At March 31, 1999, cash and cash equivalents were $377,892 (compared to $259,837 at March 31, 1998), working capital deficiency was $13,794 (compared to working capital of $181,360 at March 31, 1998), assets were $627,262 (compared to $903,707 at March 31, 1998), and capital deficiency was $395,899 (compared to shareholders’ equity of $16,420 at March 31, 1998). Since the beginning of 1999, the Company has raised approximately $1.0 million in equity financing (of which $0.7 million was raised during the first quarter and $0.3 was raised subsequent to the first quarter in May 1999).

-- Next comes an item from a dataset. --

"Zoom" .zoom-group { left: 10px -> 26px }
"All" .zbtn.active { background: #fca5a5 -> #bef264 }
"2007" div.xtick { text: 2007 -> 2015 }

Triant’s key objectives for 1999 include supporting its distribution partners in Europe, Japan and Asia-Pacific; expanding its distribution channels in other countries such as the U.S., Singapore and Taiwan; seeking out global partners and forming strategic alliances; enhancing current products and developing new products to address the requirements of both semiconductor manufacturers and semiconductor equipment manufacturers; and ongoing strengthening of our financial resources in order to achieve significant growth in revenue and the achievement of sustainable profitability.

 

Certain of above statements include forward-looking statements involving risks and uncertainties which may cause the actual results, performance or achievements of the Company to be materially different from those implied by such forward-looking statements. Please refer to a discussion of these and other factors in the Company's 20-F, 6-K, Annual Information Form and other filings with United States, British Columbia and Ontario securities regulatory authorities.